COMMENTARY

Jews and School Choice
by Seth Leibsohn
January 26th, 1998

Every Jewish organization concerned with the fate of American Judaism laments the current trend in assimilation. Almost all of these same groups, however, oppose the most obvious solution: school choice with vouchers. If these Jewish organizations would take a serious look at the school choice option, they would stop bewailing the future of American Jewry and be well on track to fulfilling their own goals.

Scholars across the political spectrum agree that Jewish education is both the deterrent and remedy to the declining trend in American Jewish identity. Alan Dershowitz, the author of "The Vanishing American Jew," and Elliott Abrams, the author of "Faith or Fear," concur: Jewish day schools are the keys to Jewish continuity. A recent report commissioned by the Council of Jewish Federations concluded that "intensive Jewish education is our most powerful vehicle for Jewish growth." The same study also concluded that the best vehicle for such growth is "to make day school education available and affordable to all who might want it." The school choice/voucher system would do just that.


If the Jewish organizations could remove themselves from their lock step adherence to the liberal arguments of yesterday, they would find themselves in step with their own diagnoses.


Jews have always been concerned and affiliated with a strong commitment to the education system that not only serves them, but the rest of the population as well. We have long believed that what is good for America is good for Jews. Yet, there is no question that American public schools are failing and need help. Forty percent of all 10-year-olds cannot meet basic literacy tests; thirty percent of all college freshmen take remedial education classes. The Los Angeles Unified School District (where the second largest Jewish population in America resides) is symptomatic of the failure in public education: of the forty percent of students who actually graduate from the L.A. public high schools, eighty-eight percent read at the eighth grade level or below. Sending and subjecting our children to these schools is no virtue and does our children no favor.

Furthermore, those who can now afford to send their children to private schools, but consign those of lesser means to send their children to public schools, are guided by either chutzpah or elitism. Most school choice programs are based on a $2,500 voucher. According to the Department of Education, the average cost of private elementary schooling is just less than that.

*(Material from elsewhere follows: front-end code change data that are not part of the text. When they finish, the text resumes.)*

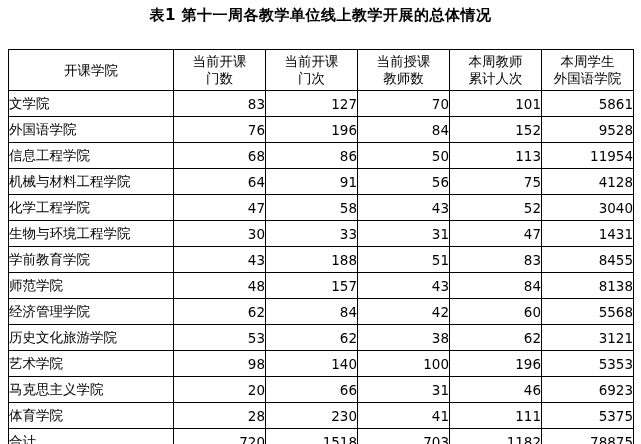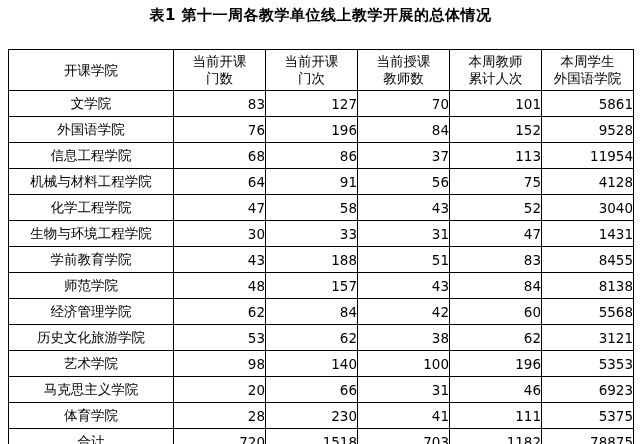--- a/index.html
+++ b/index.html
@@ -59,7 +59,7 @@
     height: 25px;
   }
   td.name {
-    text-align: center;
+    text-align: left;
     padding-left: 6px;
     font-size: 13.5px;
     white-space: nowrap;

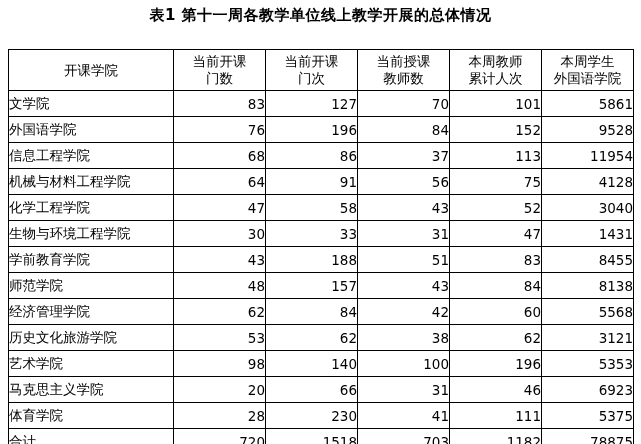--- a/index.html
+++ b/index.html
@@ -143,7 +143,7 @@
           <td class="name">信息工程学院</td>
           <td class="num">68</td>
           <td class="num">86</td>
-          <td class="num">37</td>
+          <td class="num">50</td>
           <td class="num">113</td>
           <td class="num">11954</td>
         </tr>

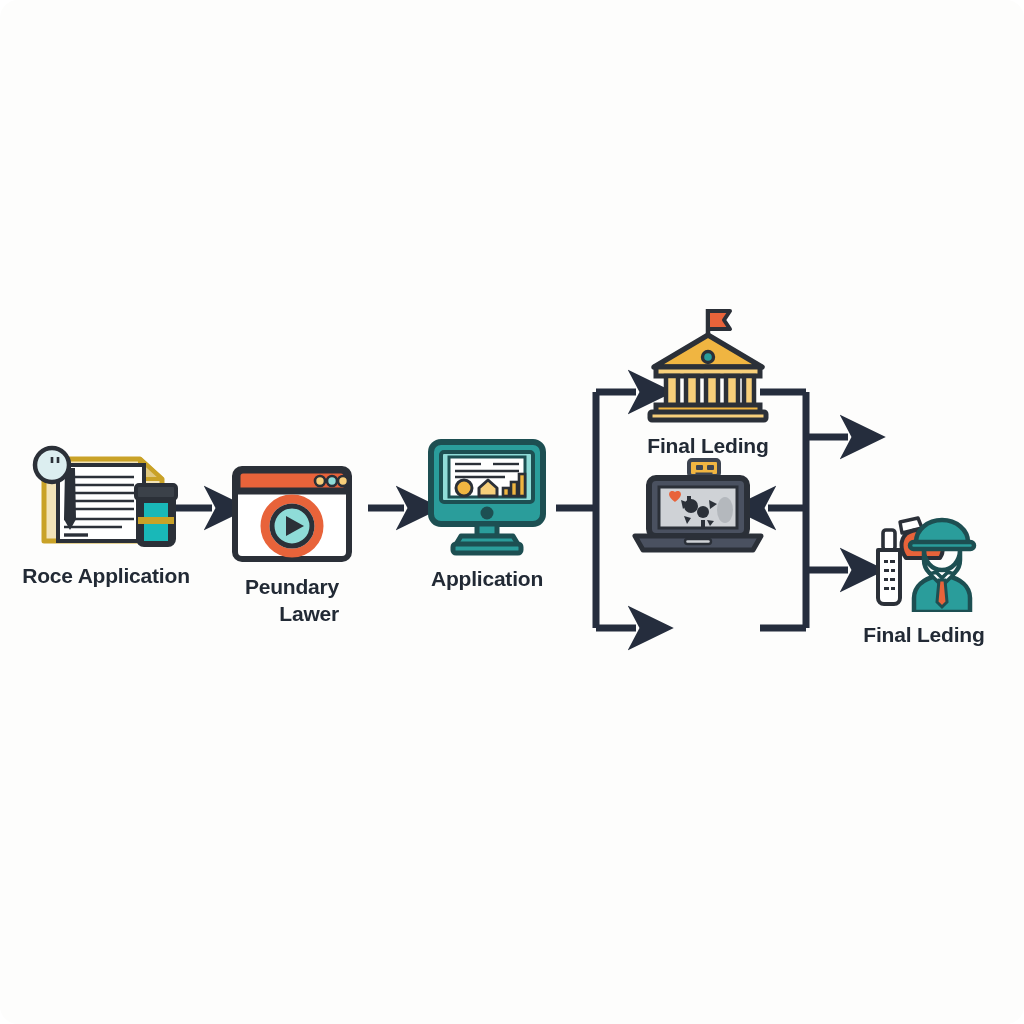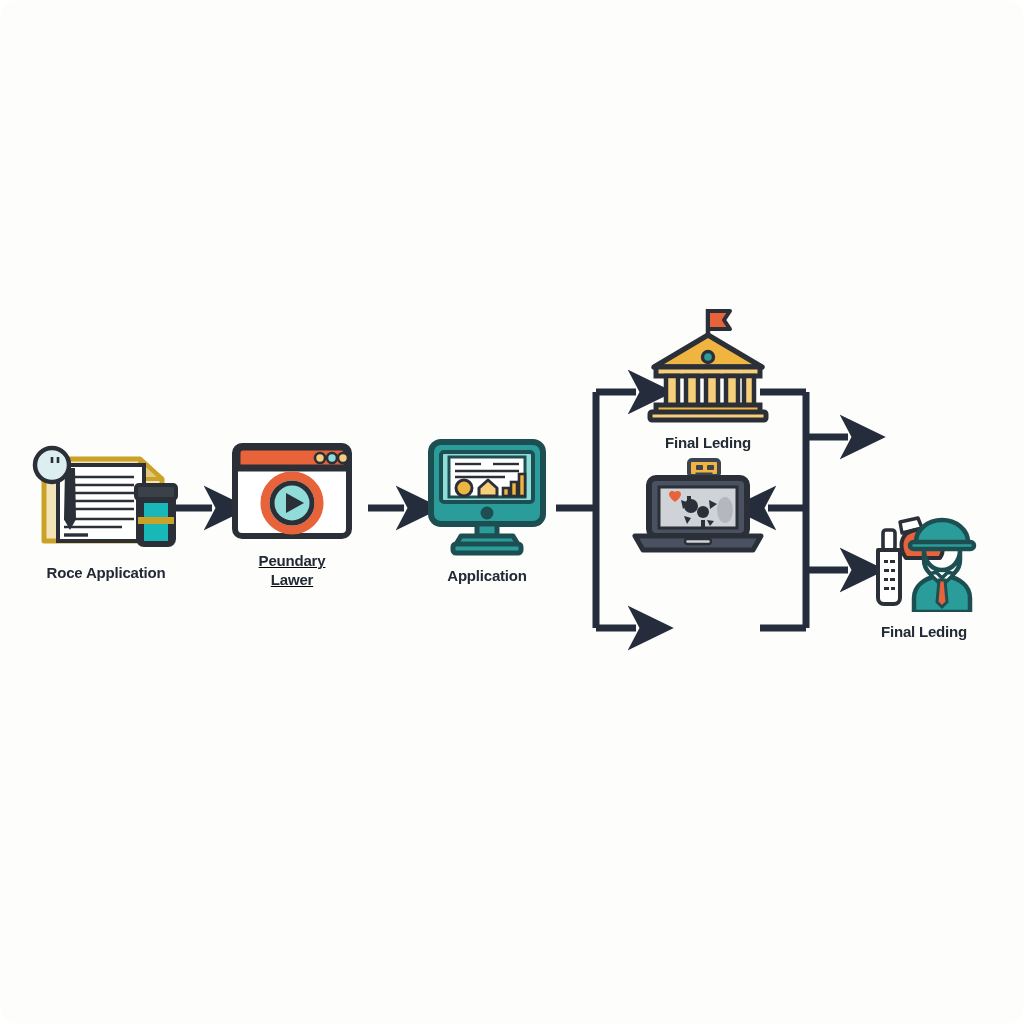--- a/index.html
+++ b/index.html
@@ -28,10 +28,10 @@
   .node-label {
     margin-top: 6px;
     font-family: "Liberation Sans", sans-serif;
-    font-size: 15px;
+    font-size: 21px;
     font-weight: 700;
     color: #222a35;
-    text-align: center;
+    text-align: right;
     line-height: 1.28;
     letter-spacing: -0.2px;
     white-space: pre-line;

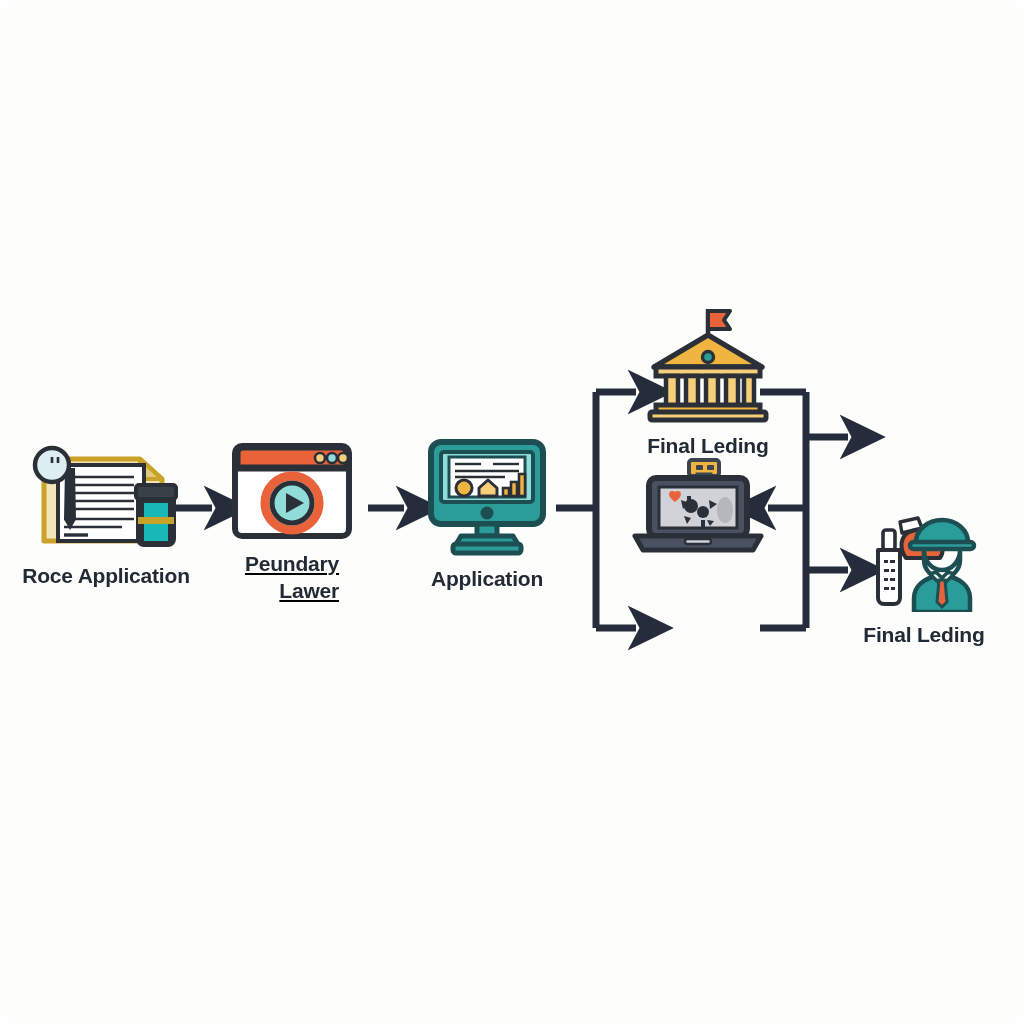--- a/index.html
+++ b/index.html
@@ -118,7 +118,7 @@
     <span class="node-label">Roce Application</span>
   </div>
 
-  <div class="node" style="left:228px; top:441px; width:128px;text-decoration:underline;">
+  <div class="node" style="left:228px; top:464px; width:128px;">
     <span class="node-icon">
       <svg width="124" height="100" viewBox="0 0 124 100">
         <rect x="5" y="5" width="114" height="90" rx="7" fill="#ffffff" stroke="#2b3038" stroke-width="6"></rect>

The average cost of all private schools (primary and secondary) is just above $3,000. School vouchers would go a long way toward providing the opportunities to parents who want to send their children to private schools but cannot afford to do so. The financially less-fortunate should have the same educational opportunities as our public servants. Fifty percent of our U.S. Senators, one-third of our Congressmen, and forty percent of our public school teachers send their children to private schools. Why should we be satisfied with anything less for our children?

Some believe that empowering parents to use their vouchers to send their children to sectarian schools will erode the separation between church and state. This fear is unfounded. Under the voucher system, parents will have the option of using their vouchers to send their children to either non- sectarian schools or schools with the affiliation of their choice. The parents can and should decide for themselves. For those who want to send their children to Jewish schools, the Supreme Court has held that when individuals spend the money (as opposed to the government), there is no First Amendment violation. This is why those who spent their GI Bill funds at Yeshiva University or Notre Dame did not violate the Establishment Clause any more than they did when they spent their funds at Columbia or Stanford. Furthermore, since 1925 the Supreme Court has recognized that parents have the liberty to direct the upbringing and education of their children.

For the most part, the orthodox Jewish community has proven impervious to assimilation and oblivion. This is because they enroll their children in schools committed to Jewish education. Yet, as Elliott Abrams notes "the elements of the Jewish community having the greatest difficulty keeping their children Jewish use the courts to attack the practice by which elements having the greatest success keep their children Jewish." For those parents who would rather not send their children to orthodox schools, the reform and conservative schools provide equally respectable options.

School choice is the most readily apparent solution to the problem of assimilation. It would also stimulate the competition necessary to improve public schools. If the Jewish organizations could remove themselves from their lock step adherence to the liberal arguments of yesterday, they would find themselves in step with their own diagnoses. It's unfortunate that sometimes there is nothing quite so mystifying as the obvious.